Mucho tiempo ha pasado desde que bajo el soberbio Samán de Güere se pronunciara un juramento que hoy está más enterrado que el cuerpo de su inventor; un juramento que, dado el supuesto, enderezaría el rumbo gubernamental para erradicar la corrupción y retomar la soberanía en nuestras industrias básicas. Nada más remoto de lo que han hecho con el mando y conducción total del país.

Muchas promesas hicieron, tantas que ilusionaron a una porción de votantes y de acuerdo con las leyes vigentes para el momento se les entregó la conducción del gobierno. Haciendo uso de esas ilusiones y del desconocimiento de los personajes que aparecían por primera vez en la palestra pública, propusieron tantos y variados cambios a las reglas que incluyeron la Constitución. Sin duda, muchas promesas y rienda suelta para cumplirlas.
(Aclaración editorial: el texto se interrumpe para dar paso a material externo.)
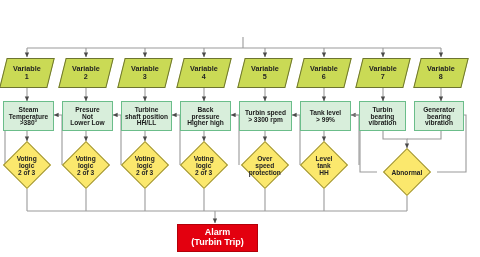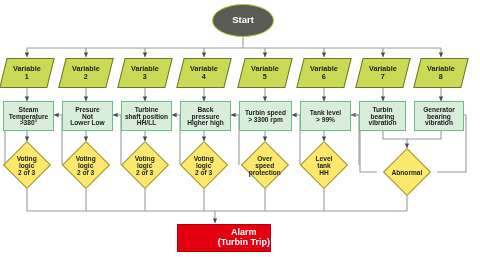"Start" div.node { html: <div> <span>Start</span> </div> -> none }
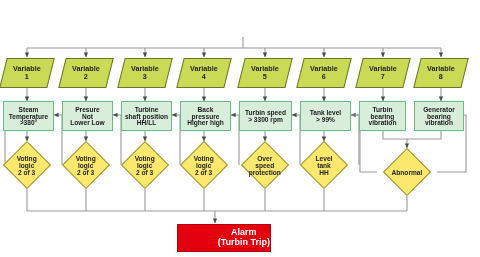"Alarm" div.node { justify-content: flex-end -> none; width: 94px -> 81px }
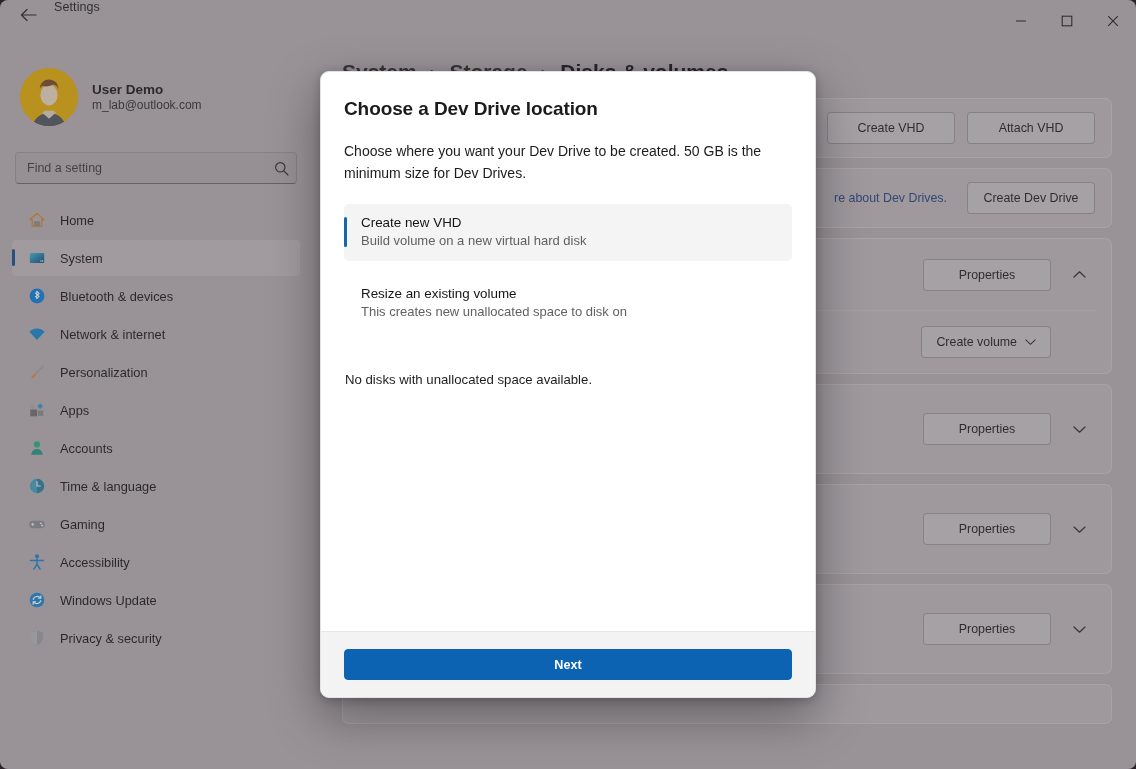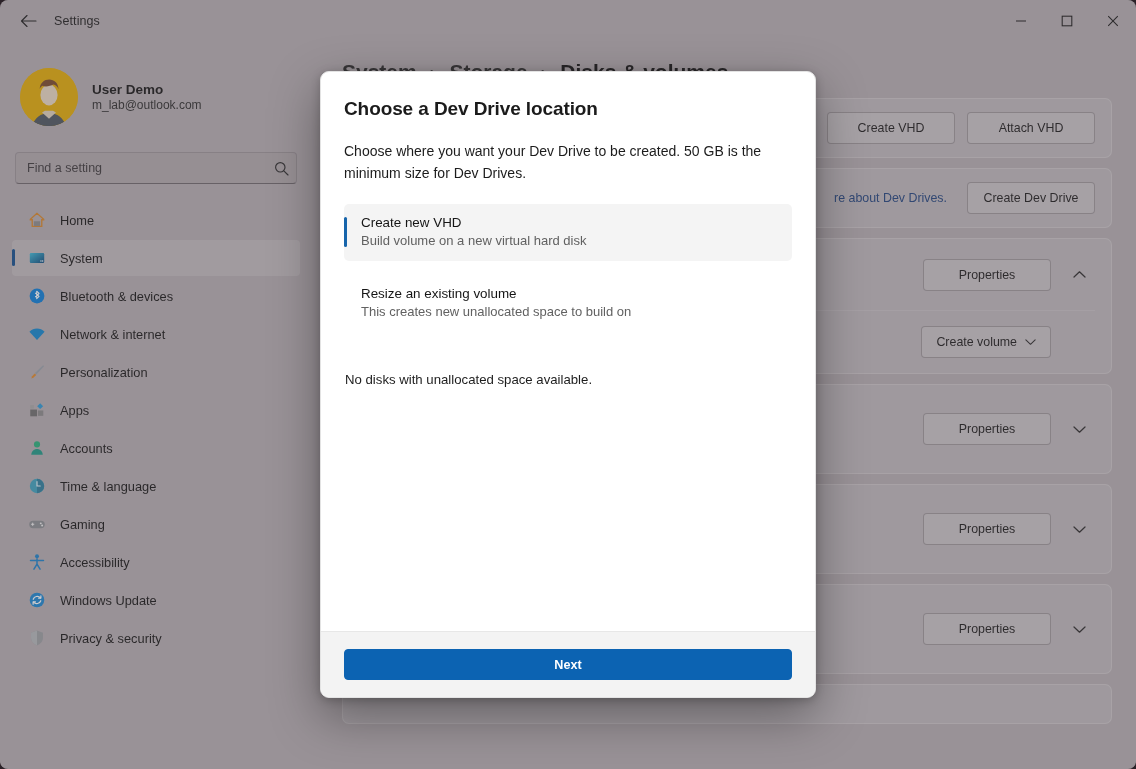"Settings" #titlebar { align-items: center -> flex-start }
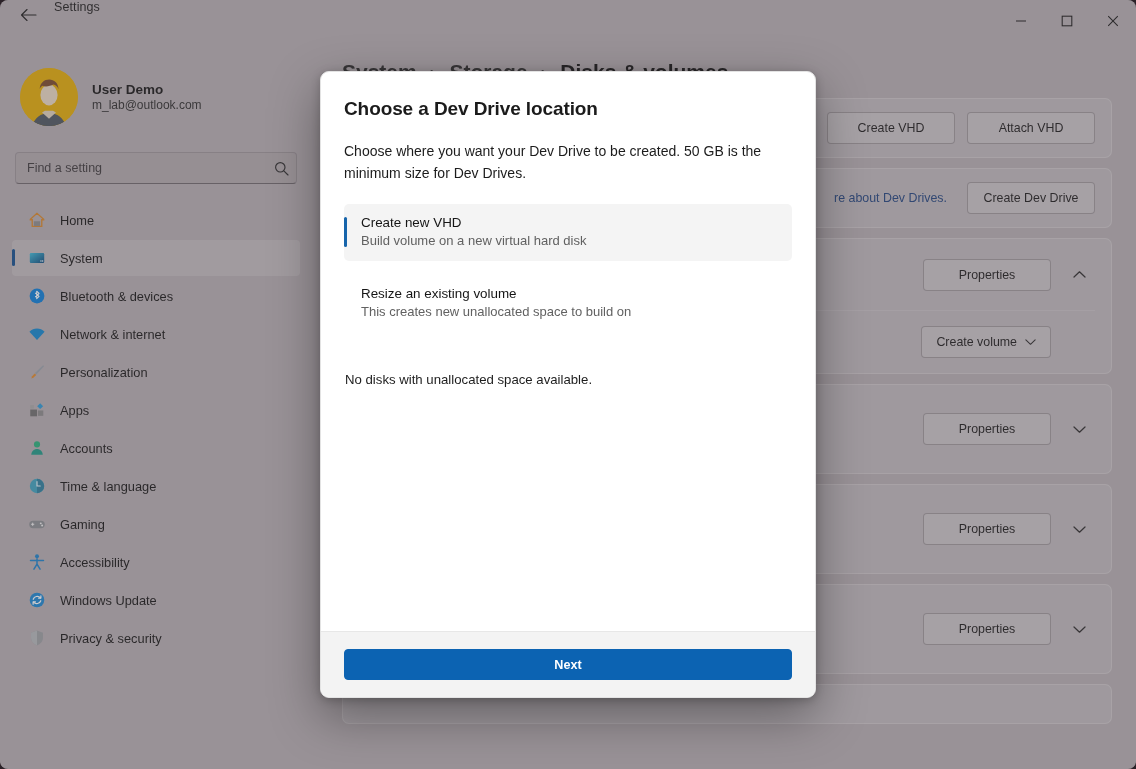"This creates new unallocated space" div.opt-sub { text: build -> disk }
Pasaron cuatro lustros, ensordecidos por la gritería de frases vacías y suntuosidad de insultos con más promesas aún, ya Venezuela era chiquita para desarrollar el proyecto, había que cabalgar por toda América y adoptar cual huerfanitos a los pobrecitos pueblos del Caribe, particularmente a los sacrificados cubanos, víctimas del oscuro imperio.

Los niños de la patria habitarían La Casona, solo que nunca supimos a qué niños se referían, pues a los de la patria nunca más que ahora les faltó techo.

Nuestra democracia no era el mejor sistema de gobierno, pero comprobamos que tampoco el peor. Ahora lo sabemos, pero ¿cómo recuperarla? Siempre ofreció suficiente futuro como para no emigrar y atraer a quienes aquí vivirían más cerca de sus sueños y en libertad.

La sola mención de nuestro país genera exclamaciones y frases que lejos de convocar admiración por algún logro, distinguen a nuestra situación económica, social, política y humanitaria como una vergüenza imperdonable.

¿Será que no se acuerdan de aquello a lo que se comprometieron bajo el árbol?, ¿será que en la Casa de los Sueños Azules se trastornaron los colores de los sueños y pasaron a ser verdes?